Check

The module reads data from source tables with the help of a query defined by the datasqill developer and checks the data situation against a stored target value. The result of the check is documented and converted into a desired execution status of the action. The module has a polling function, with which the SQL query can be executed repeatedly at the specified time interval. The module can be used for example to validate data or for execution control (waiting until a certain condition is satisfied).

Name Meaning
Module Check
Module Class DsModCheck
Type Java
Purpose The module reads data from one or more source tables with the help of a SQL query and evaluates the result against the target value defined by the developer in the action. The SQL query is defined by the datasqill developer via the GUI. All sources used must be in the same database.
Transformation Code SQL query
Sources Source tables in a database
Targets No target, can be integrated as a condition in the data flow

Description

The stored SQL query is executed 1:1 against the source database. The result is compared with the target value stored in the "Expected Result" parameter.

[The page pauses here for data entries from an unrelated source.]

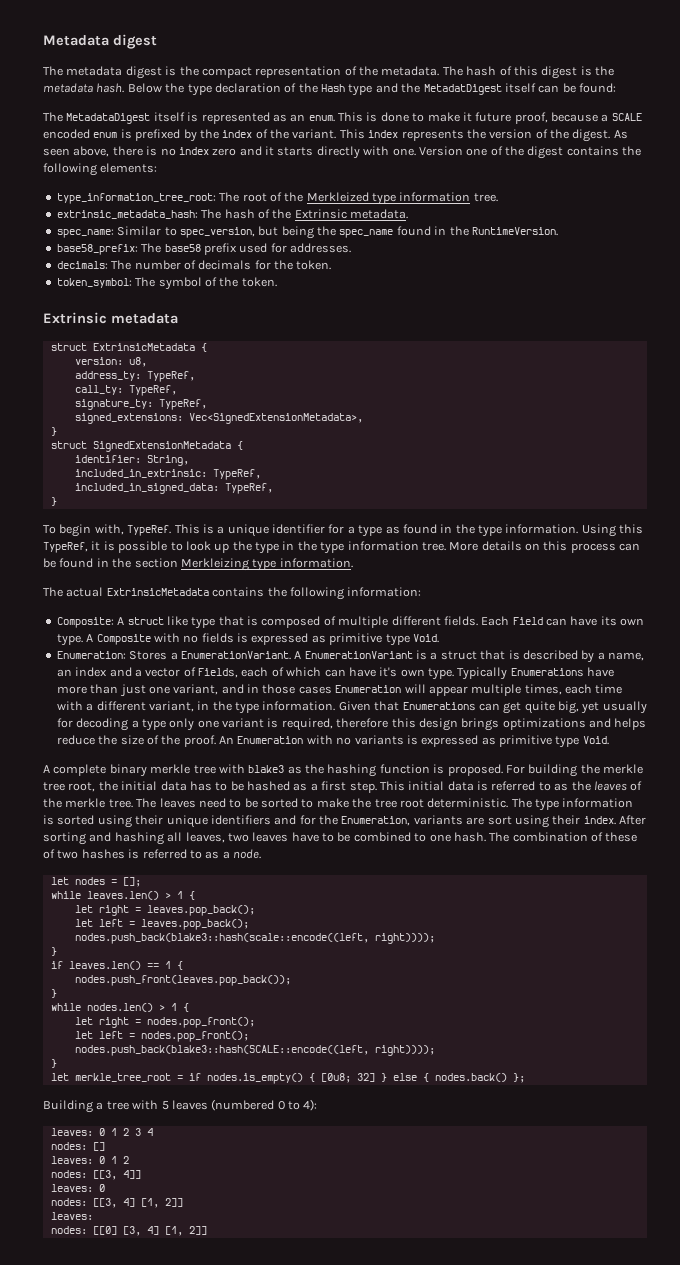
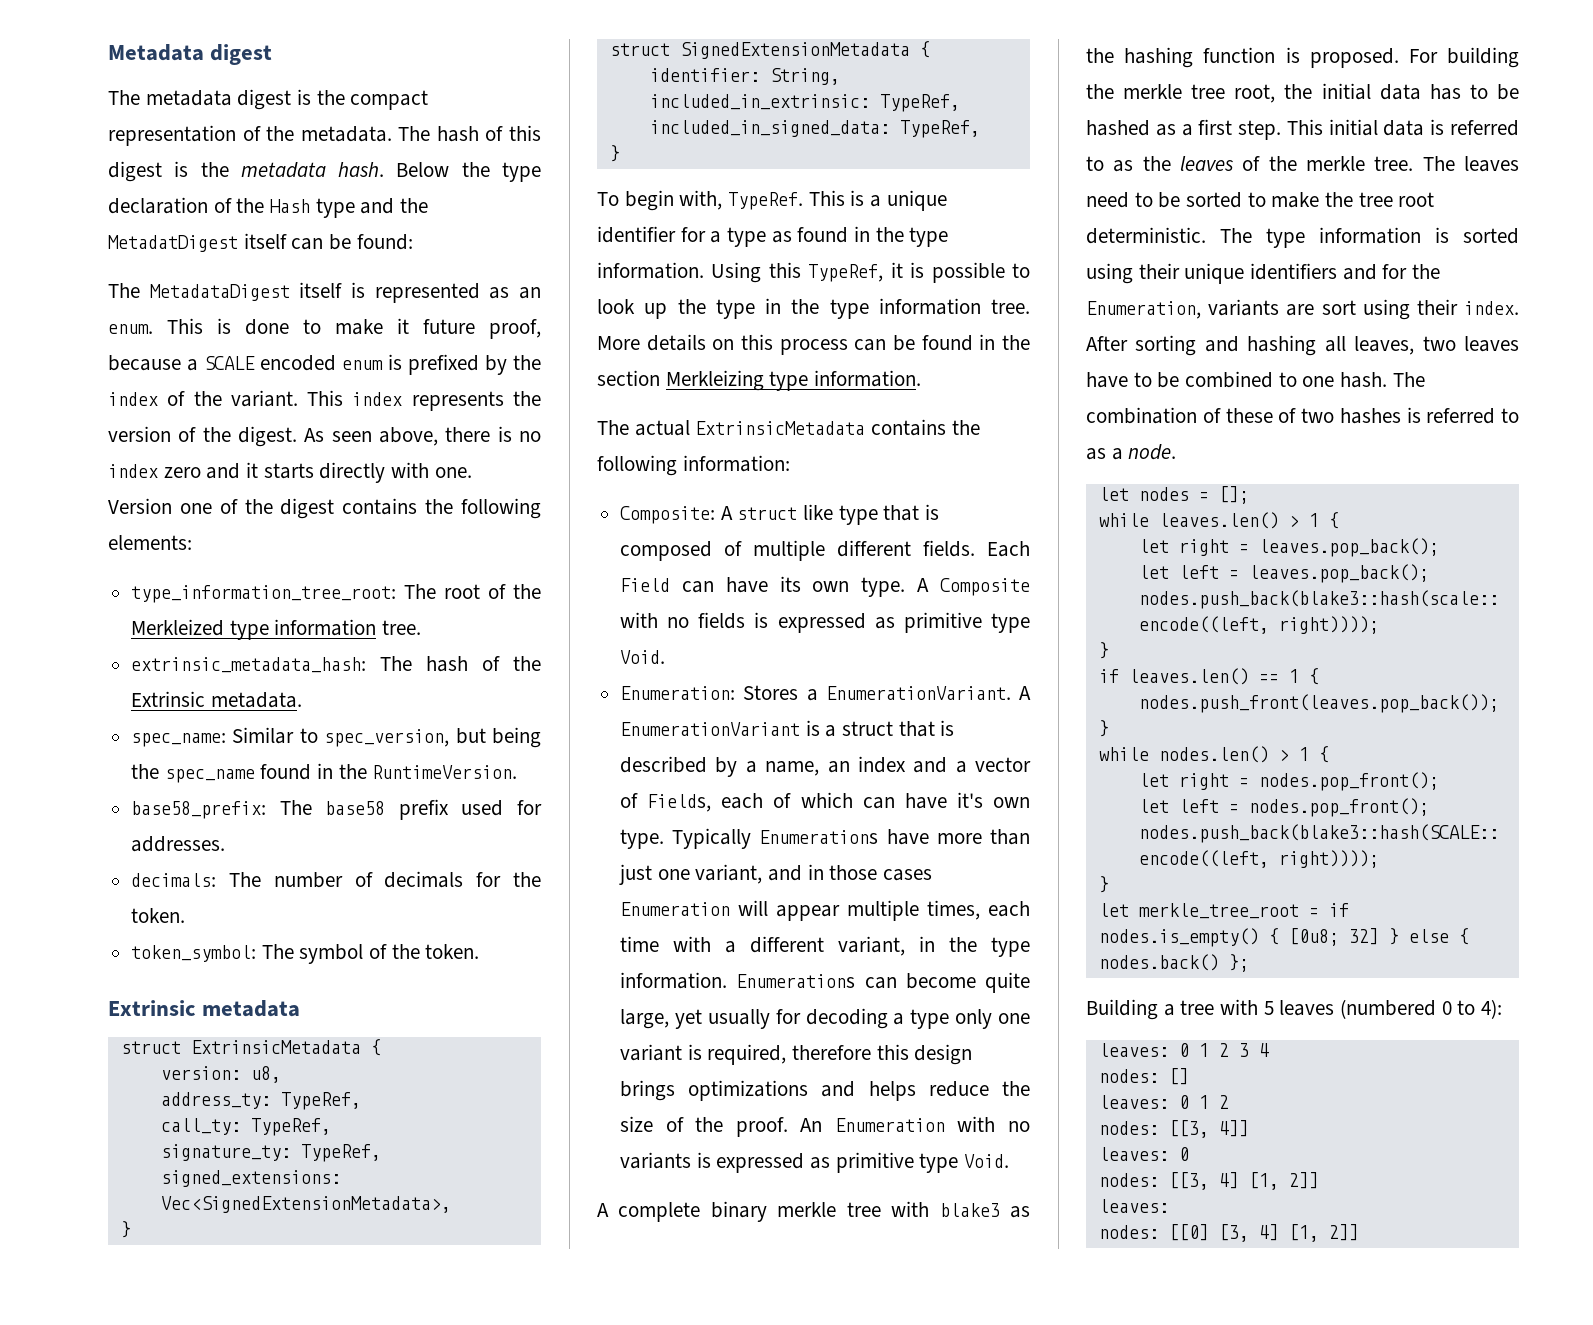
- Given that Enumerations can get quite big, yet usually for decoding a type only one variant is required, therefore this design brings optimizations and helps reduce the size of the proof.
+ Enumerations can become quite large, yet usually for decoding a type only one variant is required, therefore this design brings optimizations and helps reduce the size of the proof.

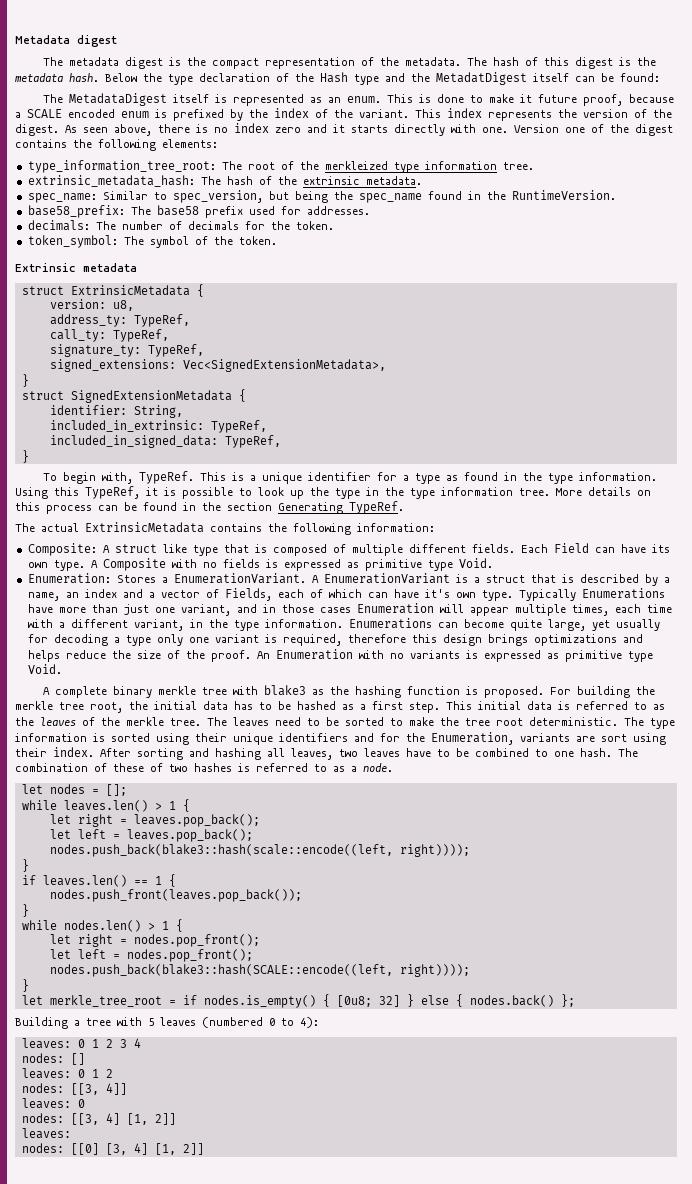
- type_information_tree_root: The root of the Merkleized type information tree.
+ type_information_tree_root: The root of the merkleized type information tree.
- extrinsic_metadata_hash: The hash of the Extrinsic metadata.
+ extrinsic_metadata_hash: The hash of the extrinsic metadata.
- More details on this process can be found in the section Merkleizing type information.
+ More details on this process can be found in the section Generating TypeRef.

If there is equality, the action is completed with success status.

If there is inequality, the query is executed again after the time specified in the "Polling Interval" parameter (in seconds) has elapsed, provided that the maximum number of query executions stored in the "Poll Times" parameter has not yet been reached.

In case of inequality after the final query, the action ends depending on the "Die if no match" parameter. If it is not set (default), the action ends successfully. If it is set, the action is rated as failed and may halt the data flow in the batch at this point.

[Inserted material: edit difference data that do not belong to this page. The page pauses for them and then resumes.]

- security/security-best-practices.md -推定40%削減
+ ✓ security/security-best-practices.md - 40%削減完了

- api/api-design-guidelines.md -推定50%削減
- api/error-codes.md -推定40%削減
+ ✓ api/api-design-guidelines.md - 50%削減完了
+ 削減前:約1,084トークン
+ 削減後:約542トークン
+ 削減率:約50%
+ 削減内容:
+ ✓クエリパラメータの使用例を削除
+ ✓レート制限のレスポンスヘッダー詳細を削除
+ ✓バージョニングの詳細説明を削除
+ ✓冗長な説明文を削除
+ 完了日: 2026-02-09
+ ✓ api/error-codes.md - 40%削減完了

If the query returns more than one row, the number of returned rows is used as the comparison value against the target value.

If the query returns no rows, 0 is used as the comparison value against the target value.

Data Sources

The sources of the module are tables that are read via the query defined by the datasqill developer. All tables must be in the same database. For these tables, the datasqill runtime user must have read rights. All source tables used in the SQL query must be connected to the module input in the datasqill GUI in the graphical data model.

Data Target

The module has no standard target. It can be integrated into the data flow to e.g. validate the presence of data in source tables before the loading processes that depend on it can start. In this case, the following object must be connected to the module output in the datasqill GUI in the graphical data model.

Attributes

In the delivered state, the module offers the following attributes in the GUI for the datasqill developer:

Name Type Meaning
Expected Result Number or String Target value with which the result of the SQL query is compared (Default 0).
Poll Times Number Number of query executions before the action is completed (Default 1).
Polling Interval Number Time between two consecutive query repetitions in seconds (Default 60).
Die if no match Boolean If set, the job is marked as failed if there is no equality after all query repetitions (Default FALSE).

Examples

The example checks whether data is present in the required source tables.

checksheet

With the query

SELECT MIN(available)
  FROM ( SELECT SIGN(COUNT(*)) AS available
           FROM stage.region r
          UNION ALL
         SELECT SIGN(COUNT(*)) AS available
           FROM stage.nation n ) AS source_tables

it is determined whether the source tables stage.region and stage.nation contain records and further processing can proceed.

In case of a return value of 1, the tables involved are not empty and the check is successful.

checkaction

The set parameters cause the query to be executed up to 5 times at intervals of 60 seconds each, and in case of still missing data at the end, further processing is halted.